Forced into a position where their technological advancement measures are mostly reactive, banks and exchanges have been fending off rising competition from externally-led digital disruption, especially from the burgeoning Fintech sector, where companies have gained significant traction and recognition. These include major players such as Apple, Google and Alibaba, all of which offer payment services that were previously only provided through old-style financial institutions.
Despite the entrenched obstacles that limit the industry’s potential to drive innovation, traditional incumbents that do not increase their level of digital innovation to promote agility and advancement can be sure of one thing – they will pay the ultimate price of becoming obsolete.
Incentives to innovate
Ranging from automated teller machines, to online banking, to online payments for credit cards, banks around the world have shown that they are willing to adopt new technologies, even if the complex nature of banking systems means it is difficult for these institutions to implement digital disruption.
Exchanges, once dominated by established institutions, have been highly adaptable in terms of altering course.
The London Stock Exchange remodeled itself as a clearing and data operator rather than a traditional stock exchange.

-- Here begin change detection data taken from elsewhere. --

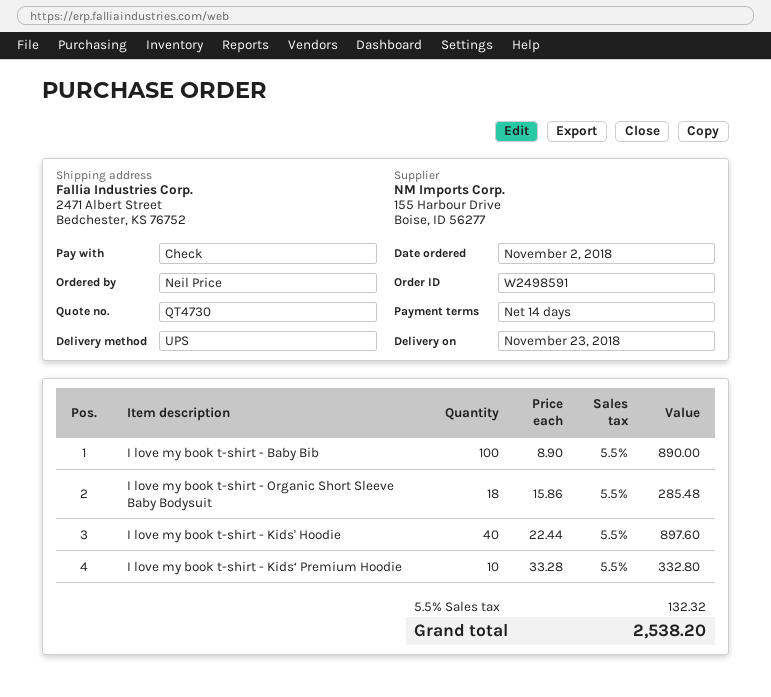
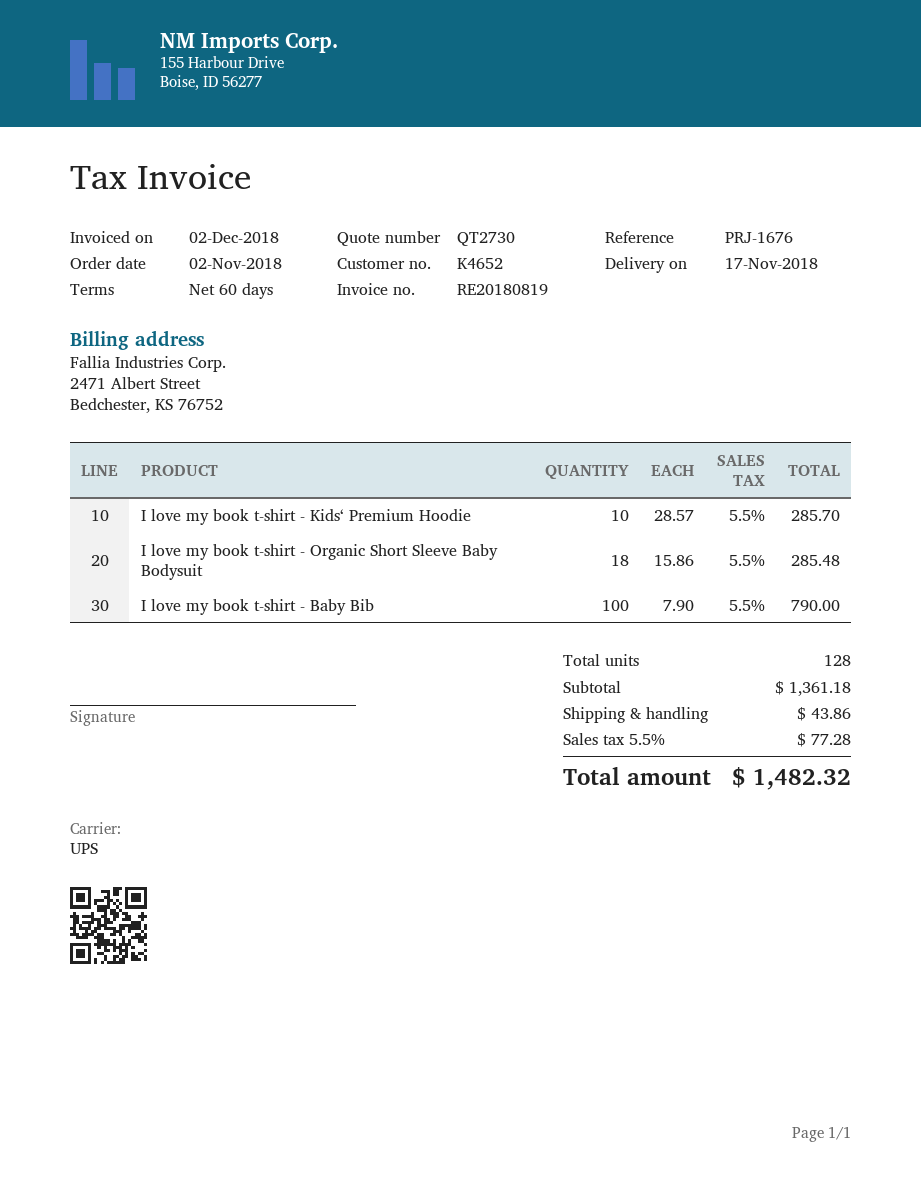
quote number: QT4730 -> QT2730
delivery date: 2018-11-23 -> 2018-11-17
payment terms: 14 days -> 60 days
I love my book t-shirt - Baby Bib: 100 x 8.90 = 890.00 -> 100 x 7.90 = 790.00
I love my book t-shirt - Kids' Hoodie: 40 x 22.44 = 897.60 -> none
I love my book t-shirt - Kids‘ Premium Hoodie: 10 x 33.28 = 332.80 -> 10 x 28.57 = 285.70
shipping: none -> 43.86
tax: 5.5% = 132.32 -> 5.5% = 77.28
total: 2538.20 -> 1482.32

Futures exchanges such as the Chicago Mercantile Exchange surpassed traditional stock exchanges in value and acquired them, and other exchanges, such as the Singapore Exchange, moved from being primarily open-outcry trading platforms to fully-fledged technology-driven exchanges providing fair trading practices.
Meanwhile others, for example the Tokyo Stock Exchange, are investing in revolutionary technology such as blockchain, which they hope could change the way exchanges do business.
Moving forward, organisations should collaborate to leverage on their respective strengths. Large entities should work with smaller startups, and indeed, some have already pioneered the use of sandboxes or formed partnerships with fledgling companies to work together on projects and trials.
For instance, last year, DBS Bank in Singapore opened DBS Asia X, an innovation hub that has project pods and co-working spaces, that will house 40 startups that were part of an accelerator programme created and run by the bank.
Startups can lean on the infrastructure that larger organisations can provide, such as their hardwire expertise in regulatory compliance, established market presence and capital resources rather than building them from scratch.
And larger organizations would do well to learn from the startup culture of agility, being willing to embrace failure, and working with iterative improvements without knowing how the end product is going to look like – all traits which are fundamental to innovation and change.
Startups that have entered the financial industry and are discouraged by the maze of austere regulation should take heart. For startups that do not have the strength to innovate in an environment strewn with obstacles, it might be a wiser and, perhaps, an easier choice to pick another industry that is not quite as regulated.
However, those who believe they possess the necessary mettle, and are able to find the right partners and the best staff, might achieve results that will change the world we live in as well reaping lucrative rewards.